(Data provided begins)

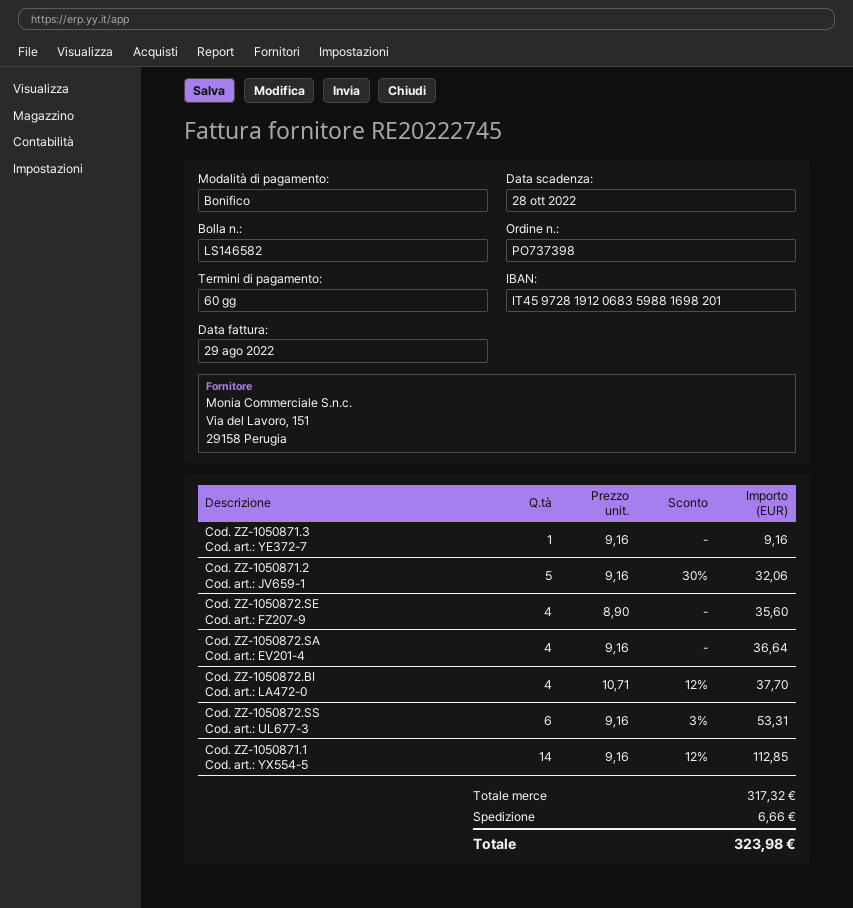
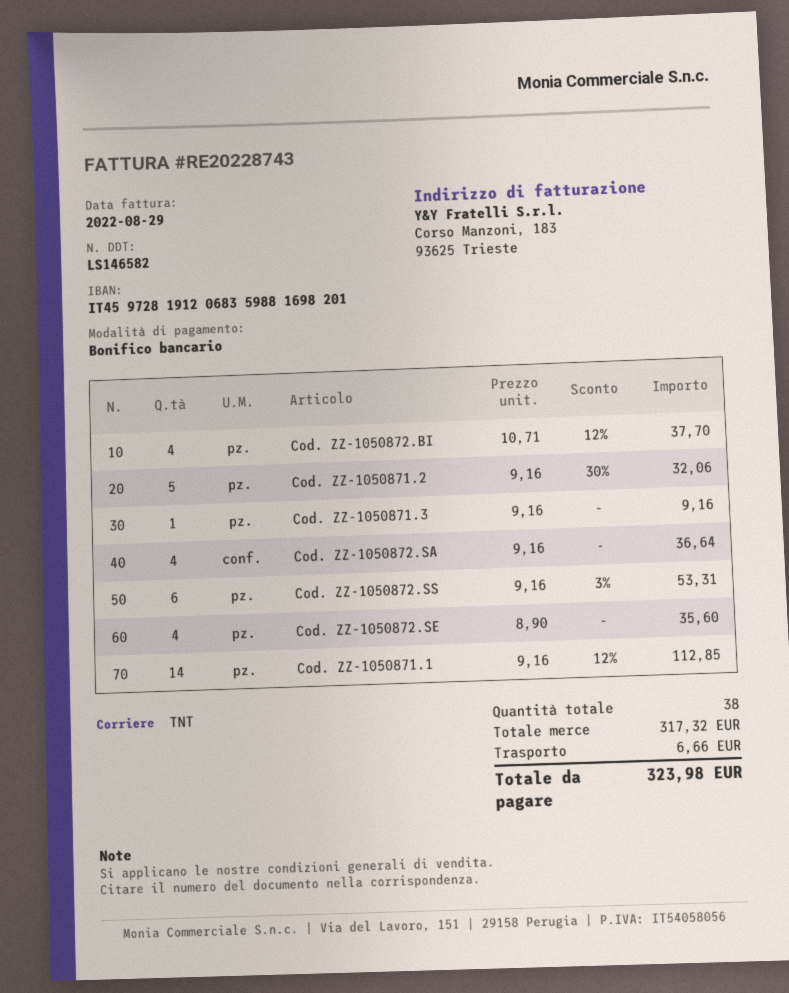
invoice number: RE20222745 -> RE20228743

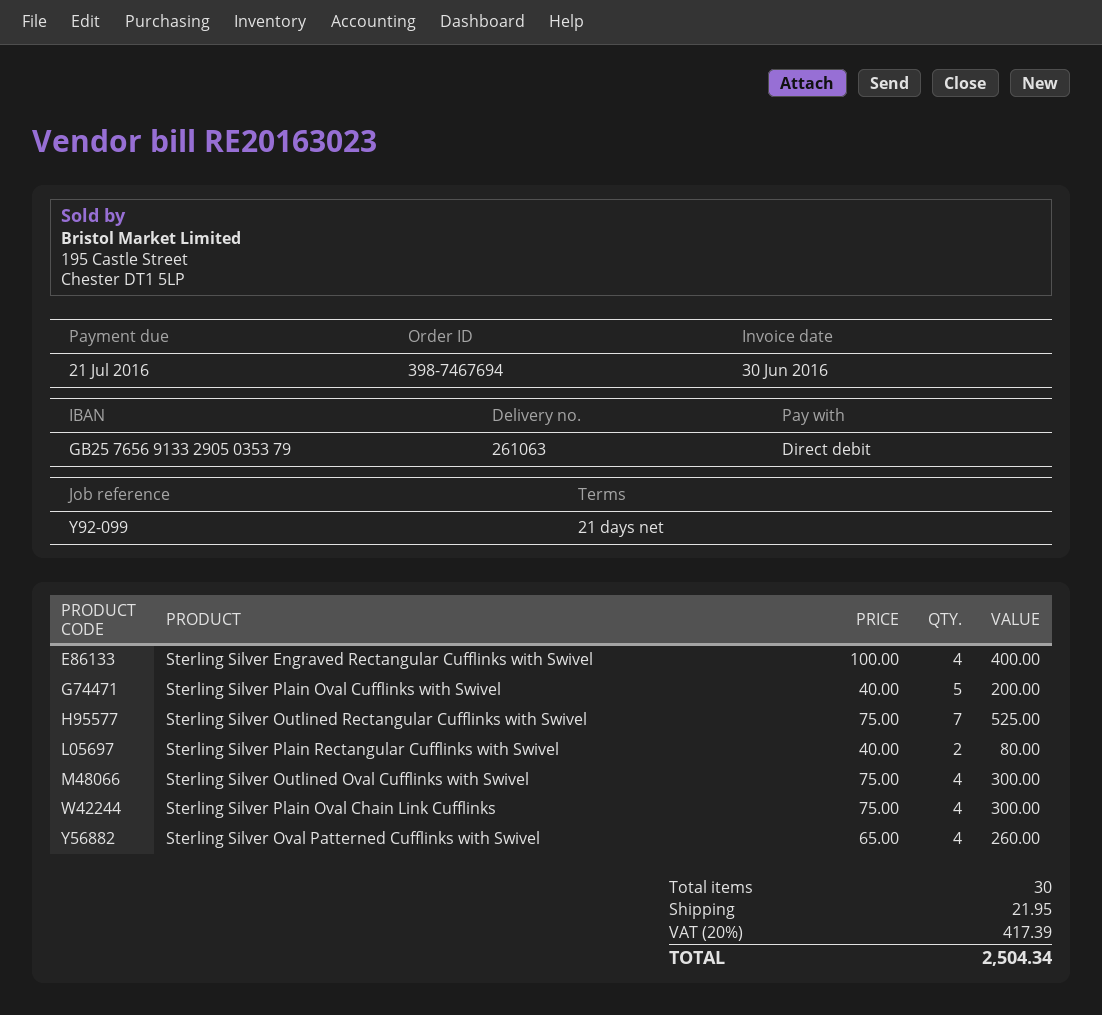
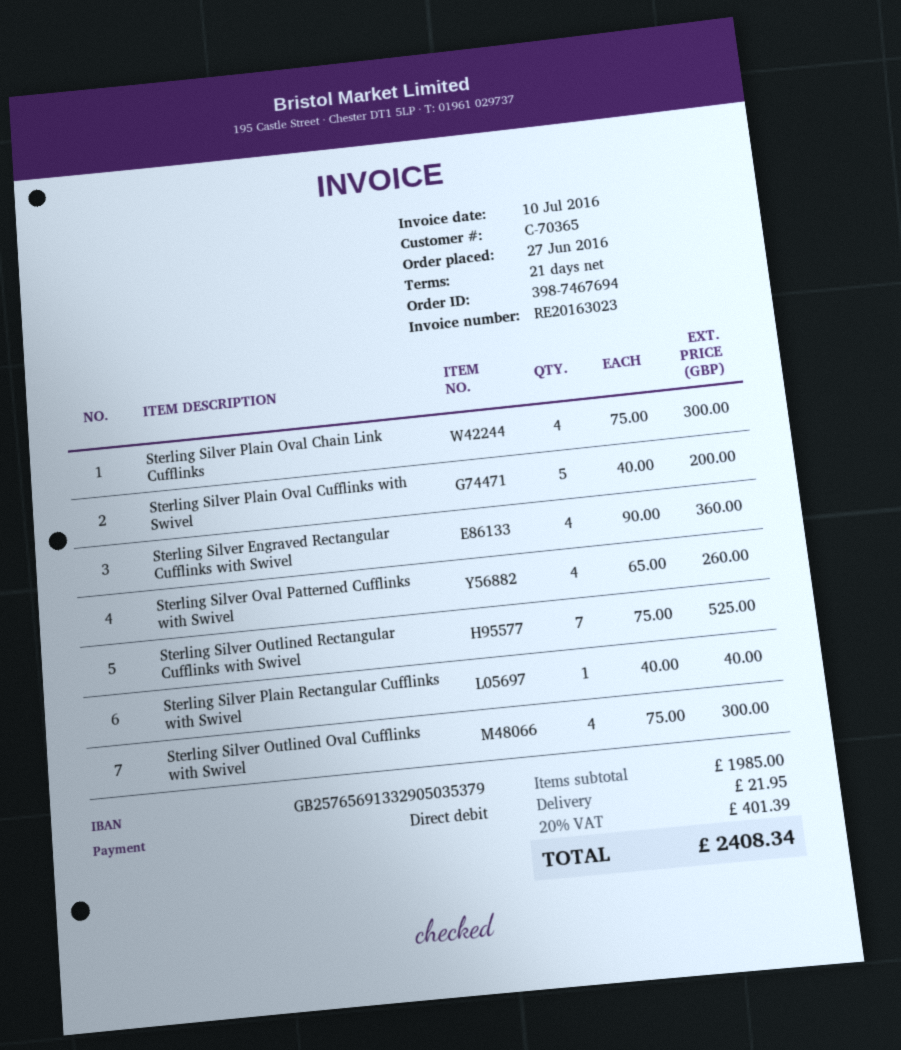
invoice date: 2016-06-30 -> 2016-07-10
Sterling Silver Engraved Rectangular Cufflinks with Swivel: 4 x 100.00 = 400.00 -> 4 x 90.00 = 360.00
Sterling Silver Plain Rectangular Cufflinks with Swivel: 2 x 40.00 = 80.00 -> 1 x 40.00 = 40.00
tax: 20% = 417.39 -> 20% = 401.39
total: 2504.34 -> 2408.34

(Data provided ends)

→ **How to complete this task**
A verbatim copy of every entry is wanted; the pictures stay out of it.

→ **Solution below**
invoice number: RE20222745 -> RE20228743

invoice date: 2016-06-30 -> 2016-07-10
Sterling Silver Engraved Rectangular Cufflinks with Swivel: 4 x 100.00 = 400.00 -> 4 x 90.00 = 360.00
Sterling Silver Plain Rectangular Cufflinks with Swivel: 2 x 40.00 = 80.00 -> 1 x 40.00 = 40.00
tax: 20% = 417.39 -> 20% = 401.39
total: 2504.34 -> 2408.34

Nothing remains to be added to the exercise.